(From the Vancouver Sun)
Re: Cam Good's The new real estate protectionism is misguided, April 20
Joe Average Vancouverite drives home at the end of a long day. He fills the tank of the family cruiser at $1.40/litre and buys a few essential groceries, and he feels the pain of crushing price escalations just about everywhere he turns. He hears the cost of electricity is set to rise, and he knows he'll shudder again when he sees the bill at the local steak house that evening.
Joe Average Vancouverite is maxed out. Yet the pressure to buy a home is stronger than ever. He switches on the TV or flips open the paper and sees stories of Asians descending on spots such as Richmond and White Rock. By helicopters they purportedly arrive, untold wealth at the ready to sink into what the real estate industry would have us believe is not rainy old Vancouver, but the New Global Hot Spot. "Buy now or be priced out forever," is the unrelenting mantra. "Real estate is the best investment you can make," shouts the loudest voice of all, local condo marketer Cam Good, who then questions the very manhood of those who don't buy by claiming they suffer "real estate impotence."
And Joe Average Vancouverite, wife begging him to get in the market before it's too late and all is lost, picks up the phone and calls a real estate agent, knowing full well that one million dollars will buy him nothing more than a decrepit shack in a hideous neighbourhood. Joe knows he'll be indebted for the rest of his natural life, but real estate prices always go up, right? Right?
Wrong. Dead wrong. In Scottsdale, Ariz., a palatial home in a stunning setting currently runs one quarter the price of Joe's crack shack. In the Okanagan, where valuations are off 25 per cent from their 2008 highs, lakeview beauties priced sub-$450,000 languish on the market for months at a time. In Chilliwack, where you can buy a brand new view house for less than $350,000, and more recently in Abbotsford, listings have exploded and price reductions are commonplace, yet few are buying. In British Columbia's's north, in Squamish and Whistler, and on Vancouver Island, real estate is not doing well.
So what's really happening here? Yes, in certain, select areas of Greater Vancouver, crazed bidding wars still exist, and yes, people of Chinese descent do seem to be at least partly responsible. But Good, the fellow who flew three or four potential Chinese buyers over his condo project in White Rock as a media stunt, would have us believe all of China is on its way and that we should accept our new Chinese overlords. Indeed, if anyone is driving a racist groundswell, it is Good himself. But that's another story.
The truth is that the few wealthy Chinese who opt for Vancouver rather than any other city in the world where housing is generally far more affordable, cannot save this country from the real estate devaluation that's already begun. Why? Because bubbles always deflate from the outside in. And, just like the U.S. circa-2005, even while the real estate industry is cheerleading in Good-like fashion, we are most assuredly at the beginning of the end of the most dramatic housing bubble of all time. No bubble in time immemorial has ever remained inflated, and the cracks we're now seeing even in adjoining municipalities such as Langley and Coquitlam serve as stark reminders.
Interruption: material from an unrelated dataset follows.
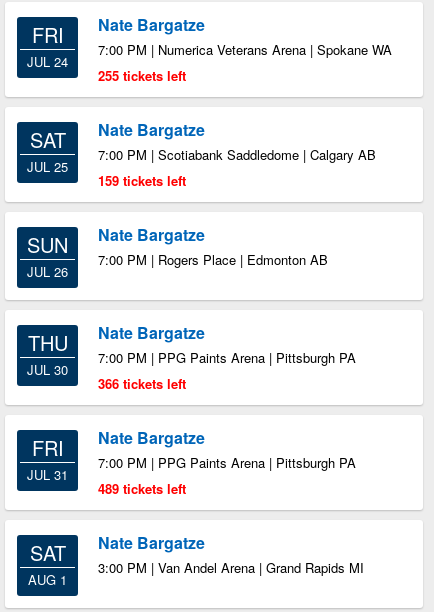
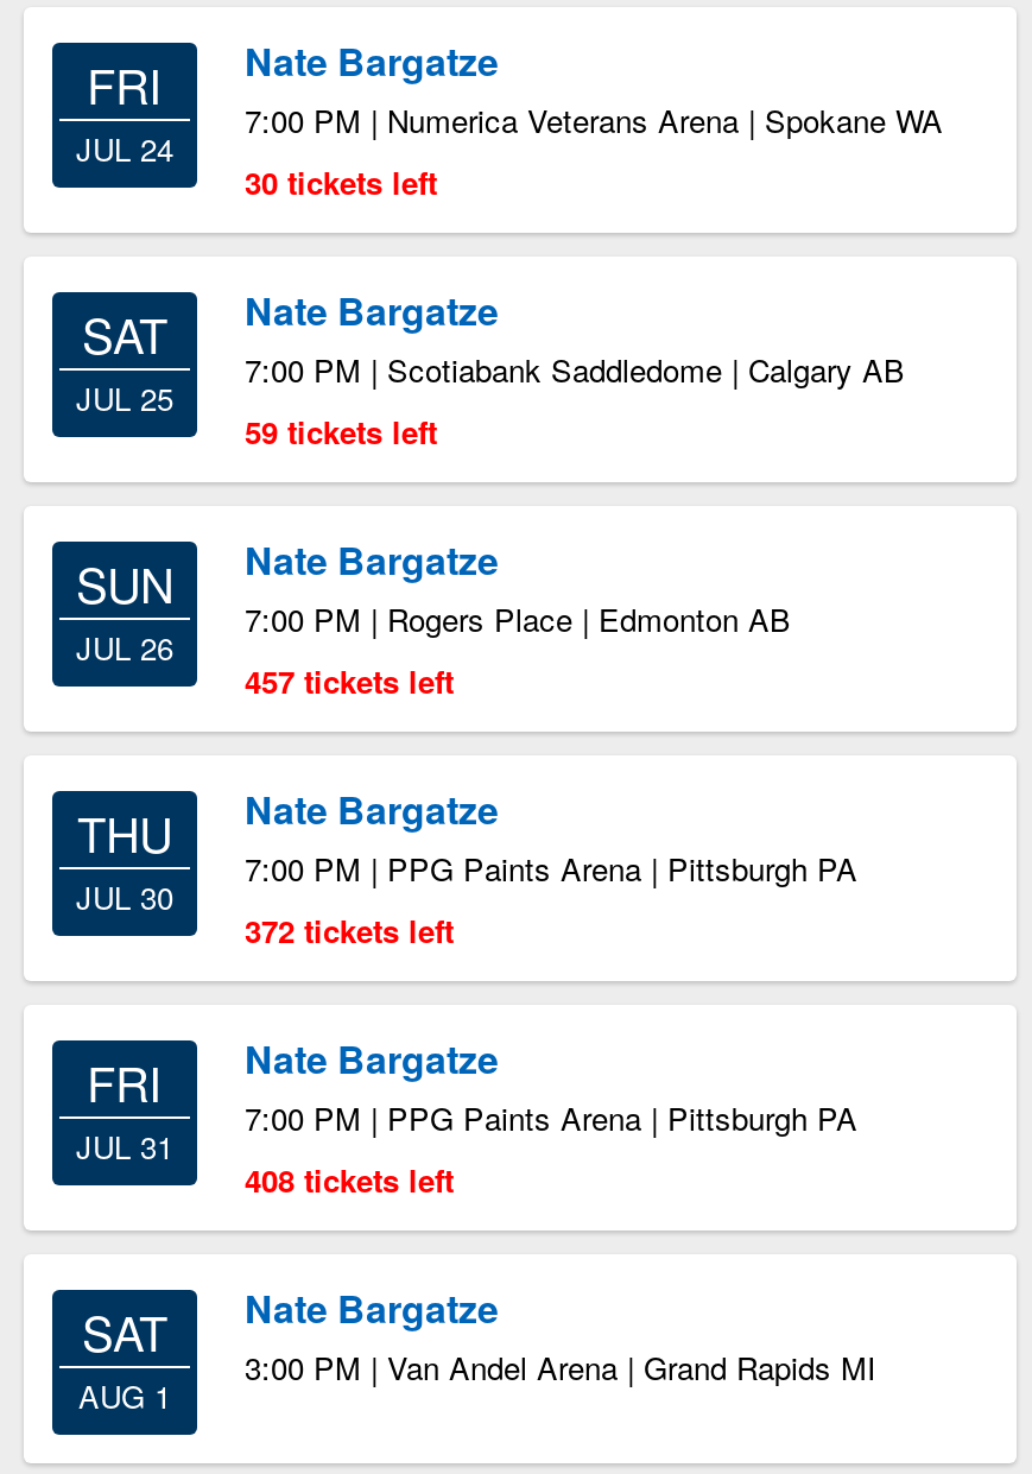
[98,66,186,85] 255 tickets left -> [245,159,437,204] 30 tickets left
[98,171,186,190] 159 tickets left -> [245,409,437,454] 59 tickets left
none -> [245,658,454,703] 457 tickets left
[98,374,186,393] 366 tickets left -> [245,907,454,953] 372 tickets left
[98,479,186,498] 489 tickets left -> [245,1157,454,1202] 408 tickets left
So why do real estate agents continue to advocate the opposite? Because real estate agents are just that - real estate agents. They are salespeople. They make money when you buy or sell a home using their services. They are not financial advisers. They possess no great knowledge, they do not have access to either a crystal ball or reams of facts and figures that are inaccessible to the average person, and they will not be there three years from now when your financial burden is slowly killing you. But their overtly rosy picture, unfortunately, dominates media headlines.
Here are the facts: On average, it currently costs Vancouver homeowners 70 per cent of their income to service household debt. Canadians owe roughly $1.50 for every $1 of disposable income they possess. In Vancouver, a home will cost you approximately 10 times your annual income, a figure that far exceeds that of the U.S. when it crashed and burned, and the obvious reason Vancouver housing is now rated as the third most unaffordable in the world.
Indeed, the bubble would have burst in 2008 had emergency interest rates not been instituted. Note that it had already declined multiple percentage points when those rates were activated. Yet even lax mortgage restrictions and rock-bottom rates can't save us now. Forty-year and 35-year mortgages are already history, rates have jumped several times in the last year and are set to continue. The governor of the Bank of Canada has repeatedly warned Canadians to stop assuming debt, and now the media are waking up to the realities. Several national publications in the last two weeks alone warn that buying is a mistake and even go so far as to promote the concept of renting over purchasing.
We, as a people, are out of money. And adding to your already onerous credit burdens is not an option, especially when housing price declines are all but assured. And we haven't even factored property taxes, closing costs, repairs, and renos into the equation. The top of any bubble is fuelled by unreasonable mania, and that's precisely where we are now. Don't let calls of "impotence" persuade you to do something your gut has told you is wrong. And remember that one word you won't hear from any real estate agent: Rent.